Source data:
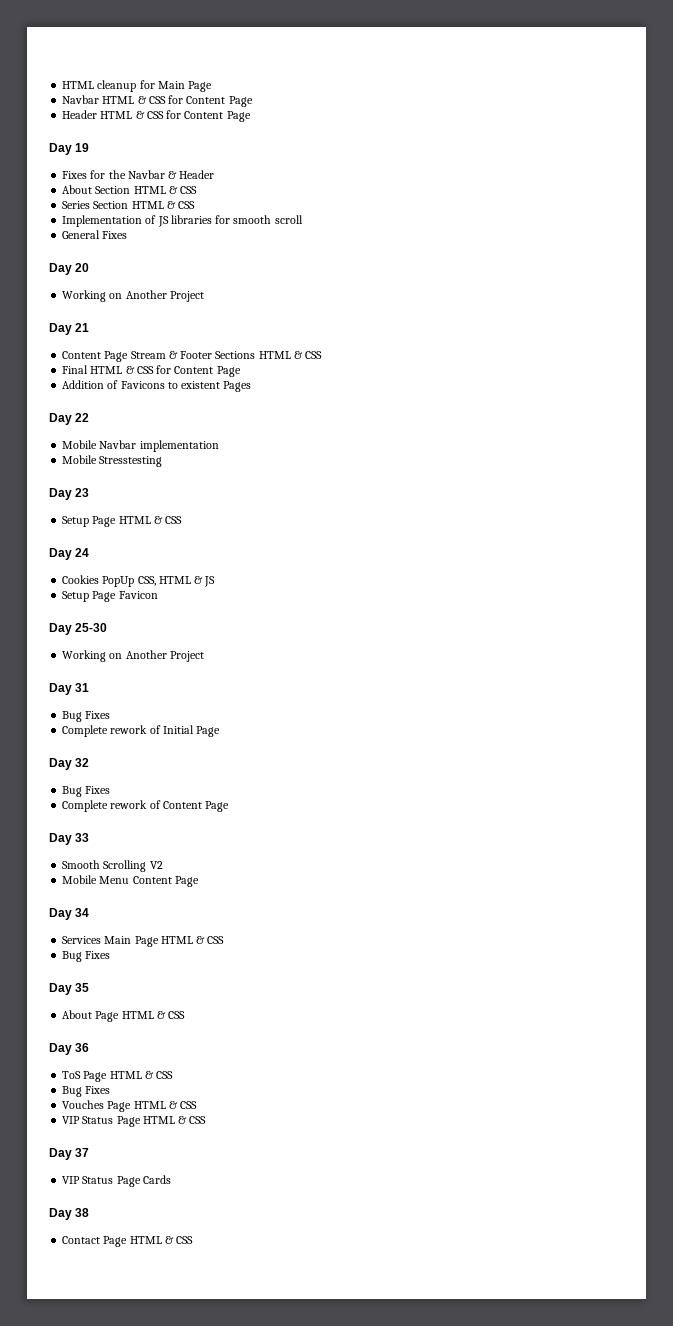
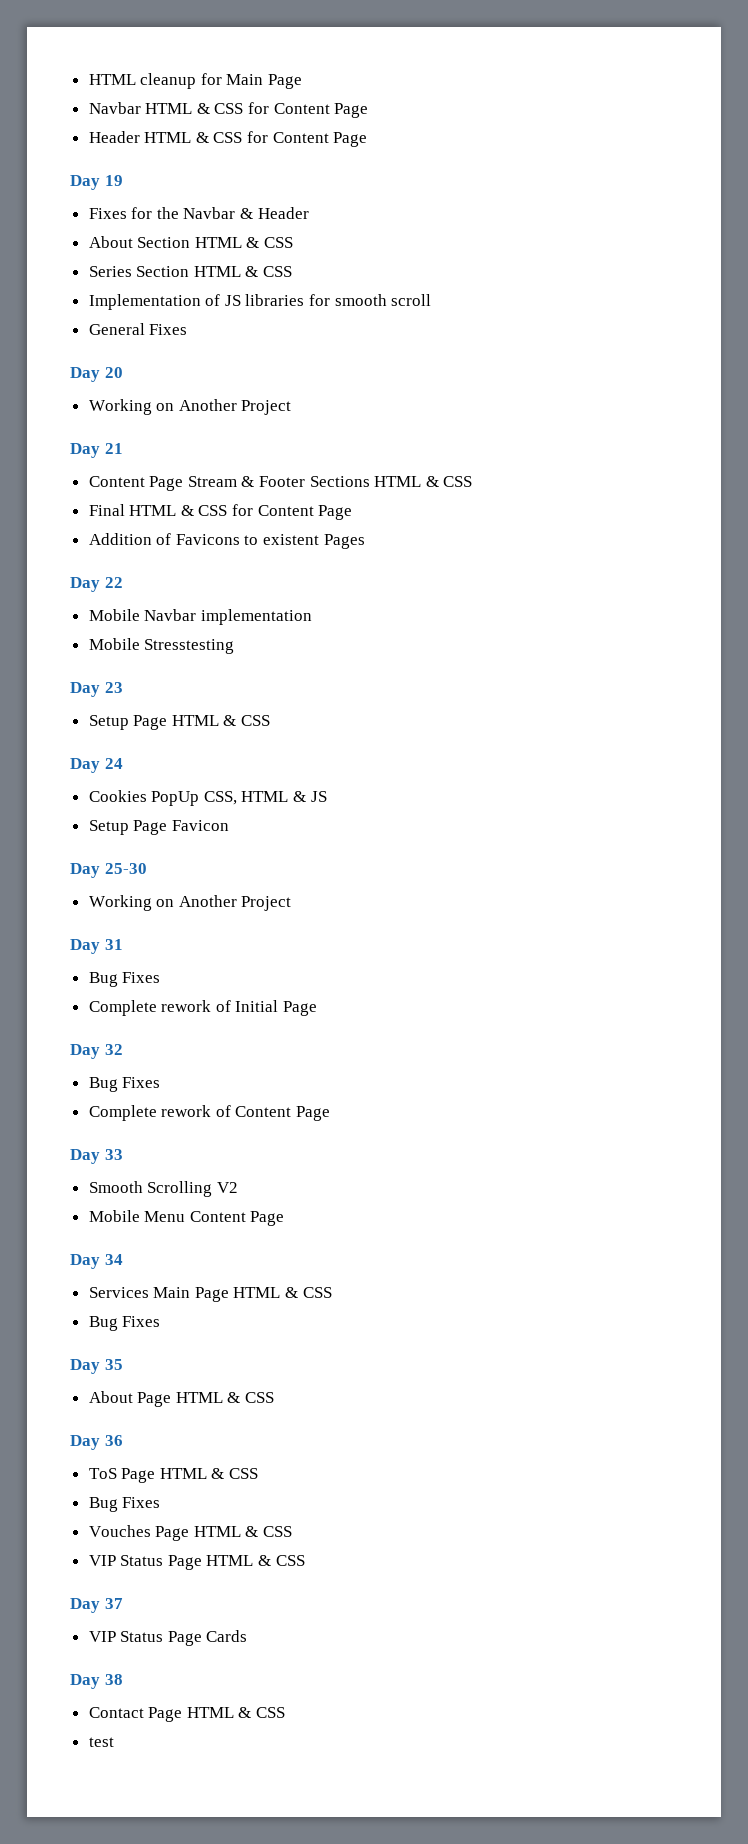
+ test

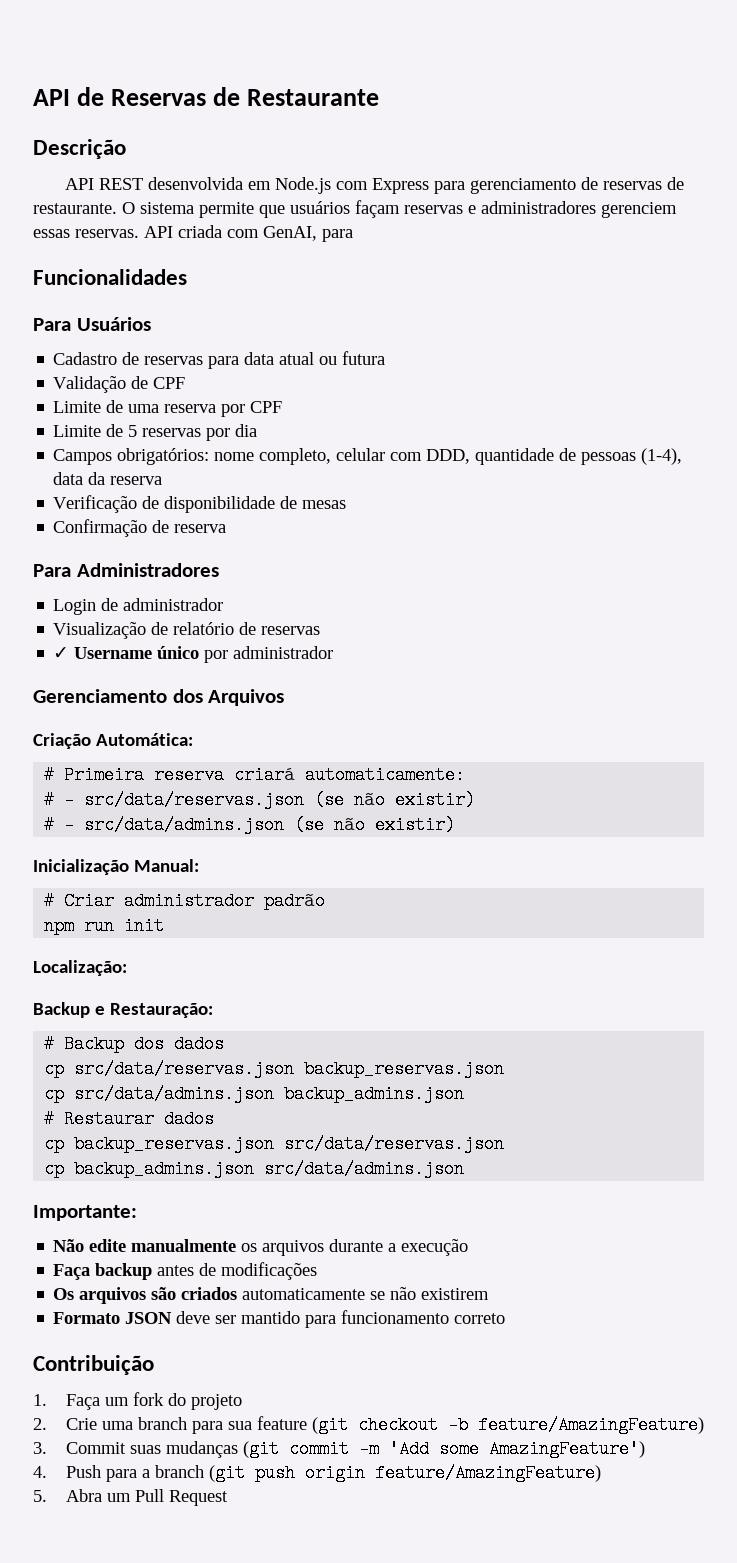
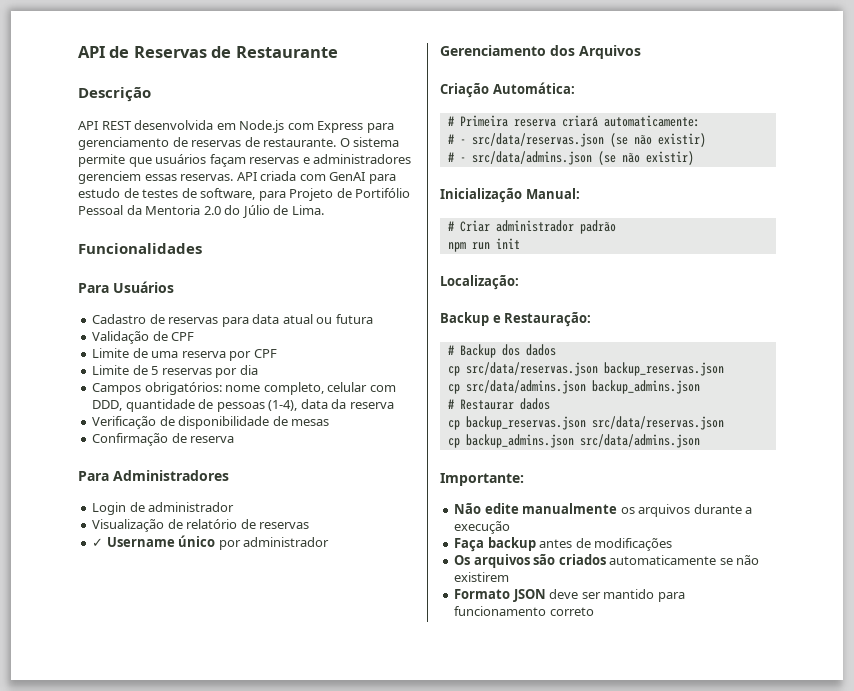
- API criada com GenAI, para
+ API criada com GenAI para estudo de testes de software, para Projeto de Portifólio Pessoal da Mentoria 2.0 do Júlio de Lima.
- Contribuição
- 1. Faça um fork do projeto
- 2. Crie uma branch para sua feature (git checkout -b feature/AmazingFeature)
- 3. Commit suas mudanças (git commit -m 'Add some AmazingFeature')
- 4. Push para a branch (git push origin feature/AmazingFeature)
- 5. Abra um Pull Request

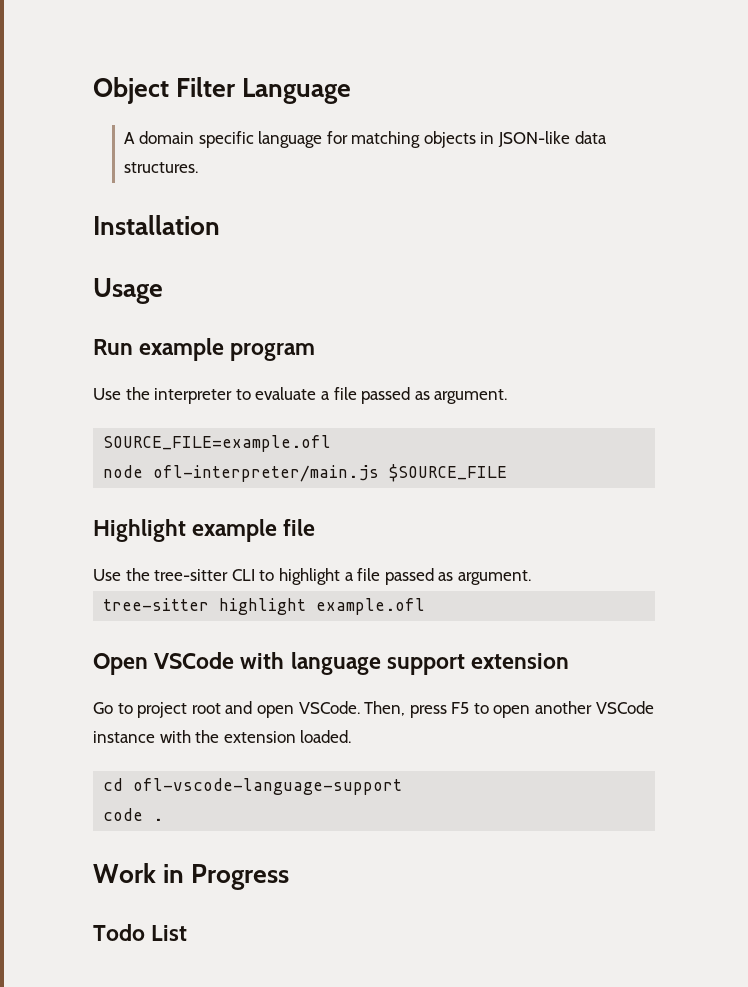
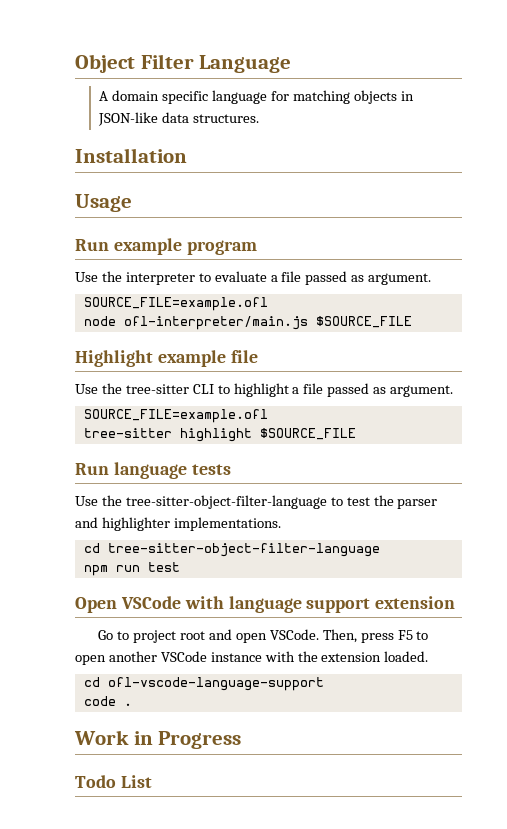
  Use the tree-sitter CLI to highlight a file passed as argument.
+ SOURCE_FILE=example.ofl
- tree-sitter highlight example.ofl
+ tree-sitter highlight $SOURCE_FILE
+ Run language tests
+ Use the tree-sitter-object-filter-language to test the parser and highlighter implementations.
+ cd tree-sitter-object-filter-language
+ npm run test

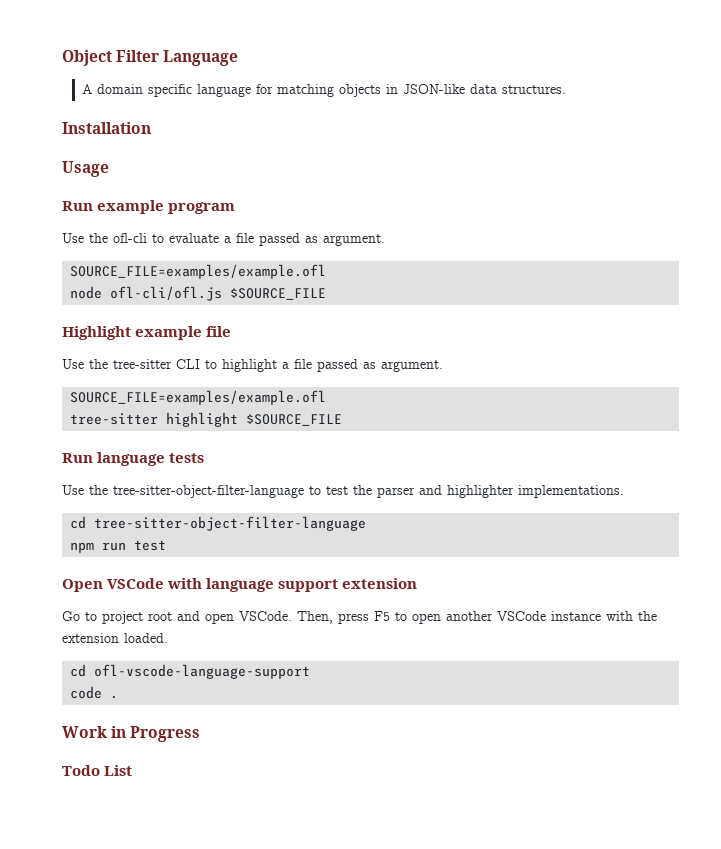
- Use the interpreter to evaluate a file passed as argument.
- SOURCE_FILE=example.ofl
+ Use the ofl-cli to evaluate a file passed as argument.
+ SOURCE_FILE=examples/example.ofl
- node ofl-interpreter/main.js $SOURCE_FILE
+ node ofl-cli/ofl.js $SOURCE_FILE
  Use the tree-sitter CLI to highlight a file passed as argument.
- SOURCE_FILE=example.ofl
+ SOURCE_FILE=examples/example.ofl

Action item: Reprint the data verbatim, pictures excluded.

Task solution:
+ test

- API criada com GenAI, para
+ API criada com GenAI para estudo de testes de software, para Projeto de Portifólio Pessoal da Mentoria 2.0 do Júlio de Lima.
- Contribuição
- 1. Faça um fork do projeto
- 2. Crie uma branch para sua feature (git checkout -b feature/AmazingFeature)
- 3. Commit suas mudanças (git commit -m 'Add some AmazingFeature')
- 4. Push para a branch (git push origin feature/AmazingFeature)
- 5. Abra um Pull Request

  Use the tree-sitter CLI to highlight a file passed as argument.
+ SOURCE_FILE=example.ofl
- tree-sitter highlight example.ofl
+ tree-sitter highlight $SOURCE_FILE
+ Run language tests
+ Use the tree-sitter-object-filter-language to test the parser and highlighter implementations.
+ cd tree-sitter-object-filter-language
+ npm run test

- Use the interpreter to evaluate a file passed as argument.
- SOURCE_FILE=example.ofl
+ Use the ofl-cli to evaluate a file passed as argument.
+ SOURCE_FILE=examples/example.ofl
- node ofl-interpreter/main.js $SOURCE_FILE
+ node ofl-cli/ofl.js $SOURCE_FILE
  Use the tree-sitter CLI to highlight a file passed as argument.
- SOURCE_FILE=example.ofl
+ SOURCE_FILE=examples/example.ofl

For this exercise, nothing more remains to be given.